How long ago was this?

Bash + GNU utilities, 37

tr , \\n|date -f- +%s|dc -e??-86400/p

tr replaces the comma with a newline. date reads the newline separated dates and outputs the number of seconds since the Unix epoch that the passed-in date represents. These numbers are then put on the dc stack. Then its a simple matter of subtraction and divide by (24*60*60).

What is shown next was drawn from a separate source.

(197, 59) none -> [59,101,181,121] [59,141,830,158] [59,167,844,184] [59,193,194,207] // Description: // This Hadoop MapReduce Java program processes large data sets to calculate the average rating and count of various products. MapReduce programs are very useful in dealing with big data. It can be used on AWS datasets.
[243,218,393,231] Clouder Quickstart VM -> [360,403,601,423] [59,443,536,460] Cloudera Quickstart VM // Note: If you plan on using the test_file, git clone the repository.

In this case, dc stack-based RPN arithmetic evaluation is better than bc or bash $( ), mostly because the subraction-before-division needs no parentheses.

Input via STDIN:

$ echo 2015-12-3,2015-12-1 | ./longago.sh
2
$ echo 2015-12-3,2014-12-1 | ./longago.sh
367
$ echo 2015-12-3,2013-12-3 | ./longago.sh
730
$ 

Julia, 67 bytes

print(Int(-diff(map(i->Date(i,"y-m-d"),split(readline(),",")))[1]))

Ungolfed:

# Read a line from STDIN
r = readline()

# Split it into two character dates
s = split(r, ",")

# Convert each to a Date object
d = map(i -> Date(i, "y-m-d"), s)

# Compute the difference in dates (first-second)
f = diff(d)[1]

# Convert the Base.Date.Day object to an integer
# Negate to get second-first
i = Int(-f)

# Print to STDOUT
print(i)

Scala, 166 139 120 116 92 bytes

print(args(0).replace('-','/').split(",").map(java.util.Date.parse(_)/86400000).reduce(_-_))

Usage: scala [source filename].scala [date1],[date2]

Note: The third version (120 bytes) and on uses a deprecated API. It still compiles and works fine. Note2: Thanks to the commenters below for the great advice!